Stephanie Douglas, the executive director of logistics, maintenance and industrial operations for NAVSEA, recently noted the service is currently in the SIOP’s second phase, which includes performing modeling and simulation of the public yards’ current format to understand what the most effective layout would be for each yard. Last summer the service finished modeling a digital twin of Pearl Harbor Naval Shipyard and Intermediate Maintenance Facility and is slated to finish the twin for Puget Sound Naval Shipyard and Intermediate Maintenance Facility in the first half of 2021, she said. Norfolk Naval Shipyard and Portsmouth Naval Shipyard will follow.
“In terms of accelerating, we’re looking for opportunities to accelerate. I think we’re rapidly coming through the modeling and simulation effort, we have an opportunity to pull back the development of our area development plans, although this has to be balanced with our Navy budget,” Douglas said last month at the Surface Navy Association’s annual symposium.
“But our other challenge with acceleration, whether or not we can actually achieve 10 years, is … we are required to conduct maintenance availabilities on submarines and carriers while we’re renovating the shipyards,” she continued. “So think about it in terms of living in your house while they’re doing a wholesale renovation, and moving you from room to room to room. So that’s the challenge that we’ll have in trying to accelerate, is there’s so many dependencies in between everything we do within the shipyards. But we’ll look for that opportunity.”

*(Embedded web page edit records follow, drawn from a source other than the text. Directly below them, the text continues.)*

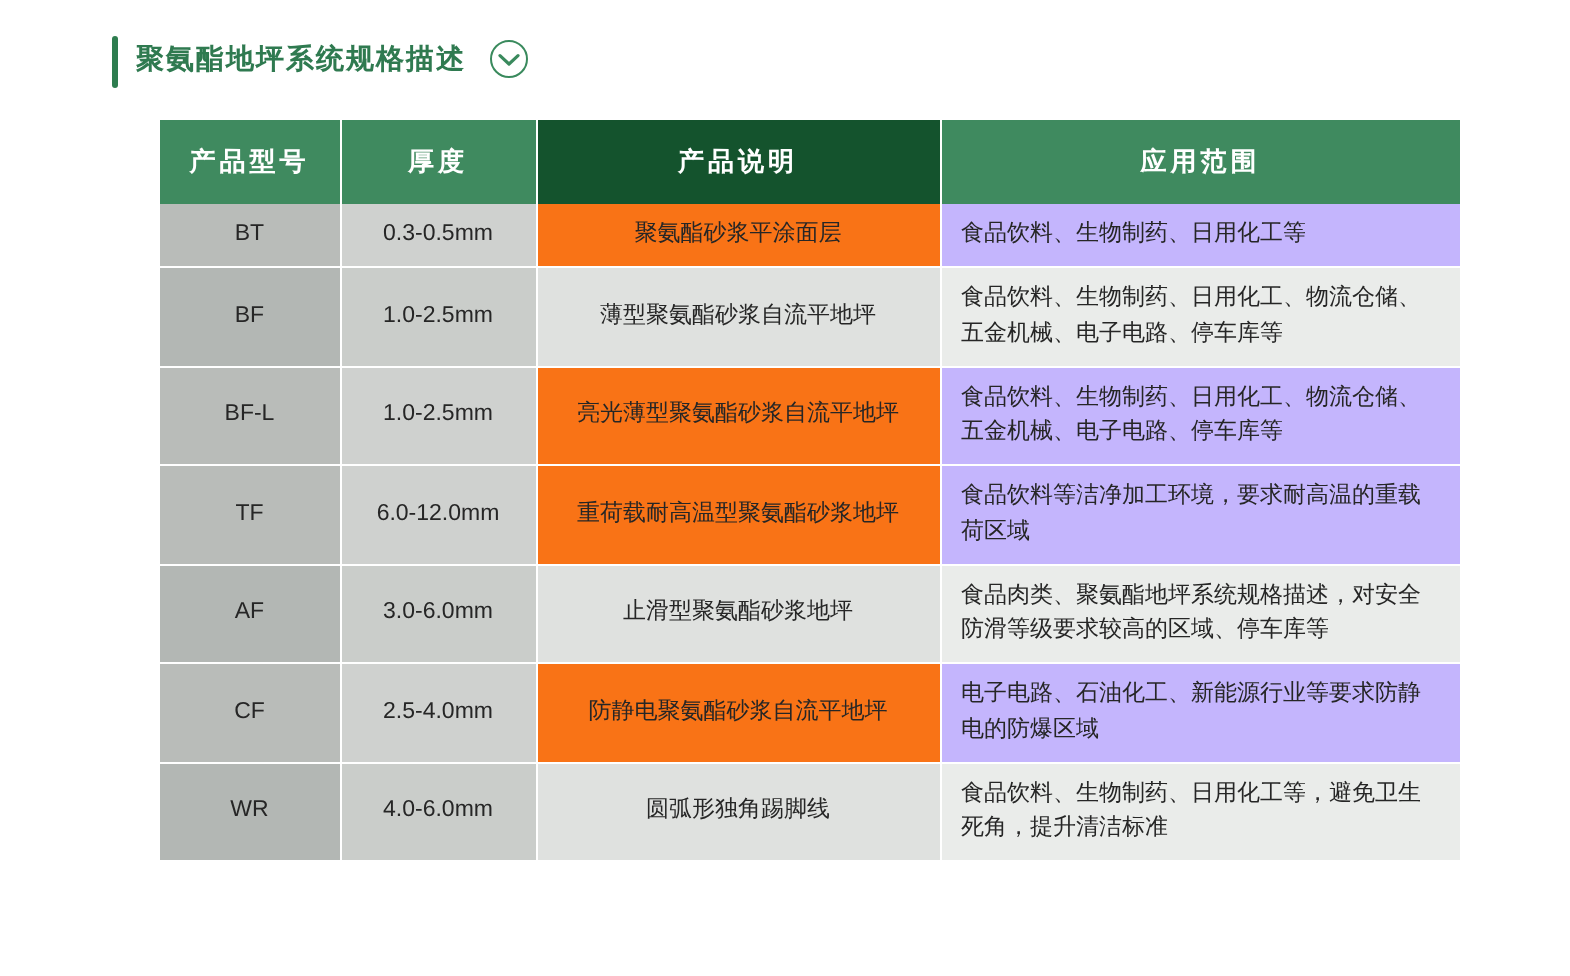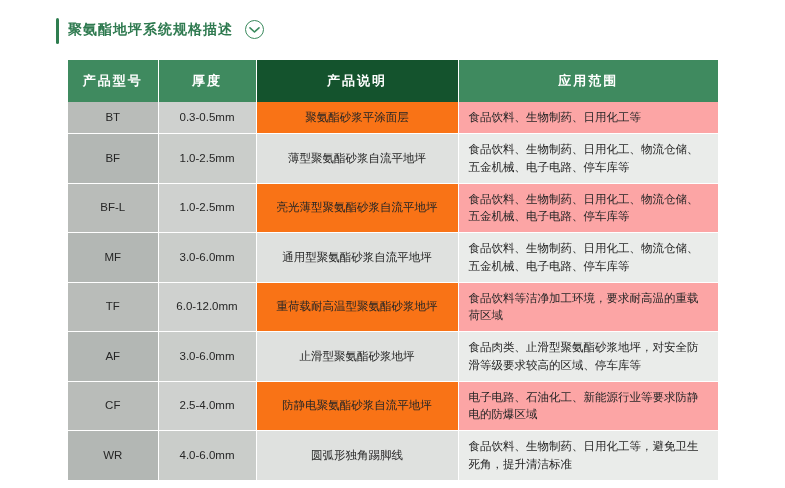--- a/index.html
+++ b/index.html
@@ -57,7 +57,7 @@
 
   .table-wrap {
     position: absolute;
-    left: 68px;
+    left: 80px;
     top: 60px;
     width: 542px;
   }

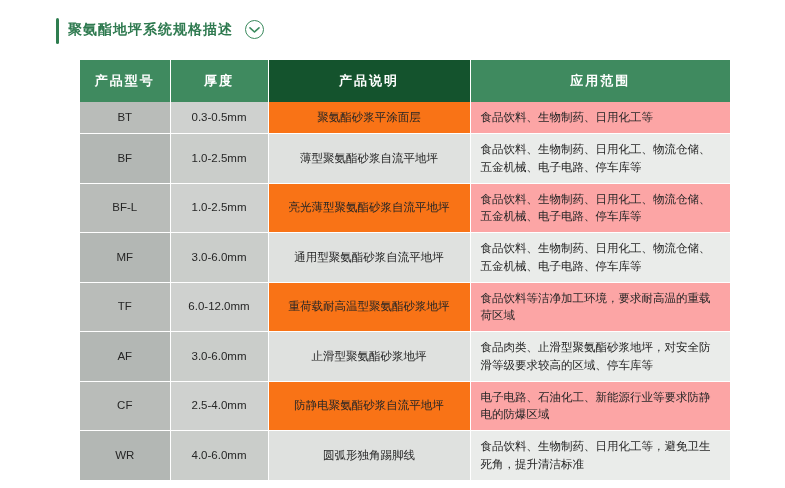--- a/index.html
+++ b/index.html
@@ -111,7 +111,7 @@
   }
   td.c-app {
     text-align: left;
-    background: #fca5a5;
+    background: #c4b5fd;
     color: #1d1d1d;
   }
   tr.alt td.c-model { background: #b3b7b4; }

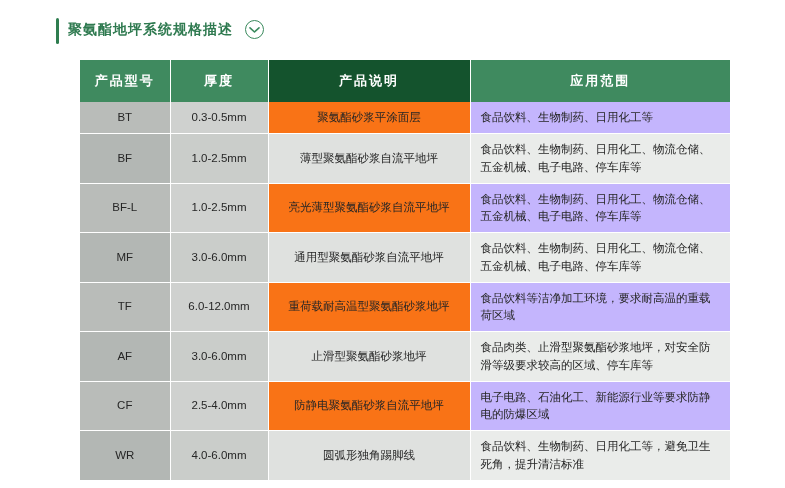--- a/index.html
+++ b/index.html
@@ -170,12 +170,6 @@
           <td class="c-desc">亮光薄型聚氨酯砂浆自流平地坪</td>
           <td class="c-app">食品饮料、生物制药、日用化工、物流仓储、五金机械、电子电路、停车库等</td>
         </tr>
-        <tr class="alt">
-          <td class="c-model">MF</td>
-          <td class="c-thick">3.0-6.0mm</td>
-          <td class="c-desc">通用型聚氨酯砂浆自流平地坪</td>
-          <td class="c-app">食品饮料、生物制药、日用化工、物流仓储、五金机械、电子电路、停车库等</td>
-        </tr>
         <tr>
           <td class="c-model">TF</td>
           <td class="c-thick">6.0-12.0mm</td>

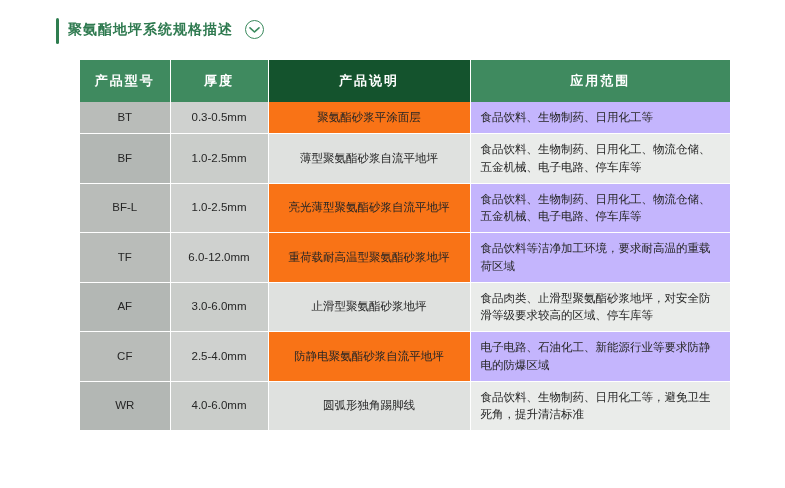--- a/index.html
+++ b/index.html
@@ -180,7 +180,7 @@
           <td class="c-model">AF</td>
           <td class="c-thick">3.0-6.0mm</td>
           <td class="c-desc">止滑型聚氨酯砂浆地坪</td>
-          <td class="c-app">食品肉类、止滑型聚氨酯砂浆地坪，对安全防滑等级要求较高的区域、停车库等</td>
+          <td class="c-app">食品肉类、聚氨酯地坪系统规格描述，对安全防滑等级要求较高的区域、停车库等</td>
         </tr>
         <tr>
           <td class="c-model">CF</td>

In addition to balancing yard modernization with ship maintenance work, the Navy also expects to pour a considerable amount of funds into the effort. The service anticipates the SIOP to cost approximately $21 billion across the 20-year timeframe.
Vice Adm. Michael Moran, the principal military deputy for the assistant secretary of the Navy for research, development and acquisition, last month said the service wants to ascertain what the individual shipyards need for the modernization initiative.
“Before we put money into it, let’s make sure we really understand what it is we want to get done, we have a good understanding of at least that 80-percent solution set before we step out and go do it,” Moran said at the ASNE conference. “We are committed absolutely to the SIOP, there’s no question about that. How we go about it, how we execute it and get it right is important.”
Congress, however, could direct the Navy to speed up the timeline.
Wittman argues that the Navy’s goal of building a larger fleet while also operating public shipyards that cannot accommodate the new Ford-class nuclear-powered aircraft carriers and Columbia-class ballistic missile submarines means the Navy needs to evaluate a timeline of 10 years instead of 20.
“If you’re building more ships, and you’re looking at the current capacity in the existing public yards, the question has to be: will we have the necessary capacity, not just 10 years from now if we cut the [Shipyard Infrastructure Optimization Plan] in half, but will we have the necessary capacity in 20 years? In 30 years?” Wittman said. “Because if you’re going to build at this rate and build this sized Navy, you have to be able to maintain those ships, and that becomes a real question too.”
One way the Navy could solve its issue of conducting maintenance while renovating the public yards is by moving some of that work to the private shipyards, according to Wittman. The service has already done so with some of its Los Angeles-class submarines.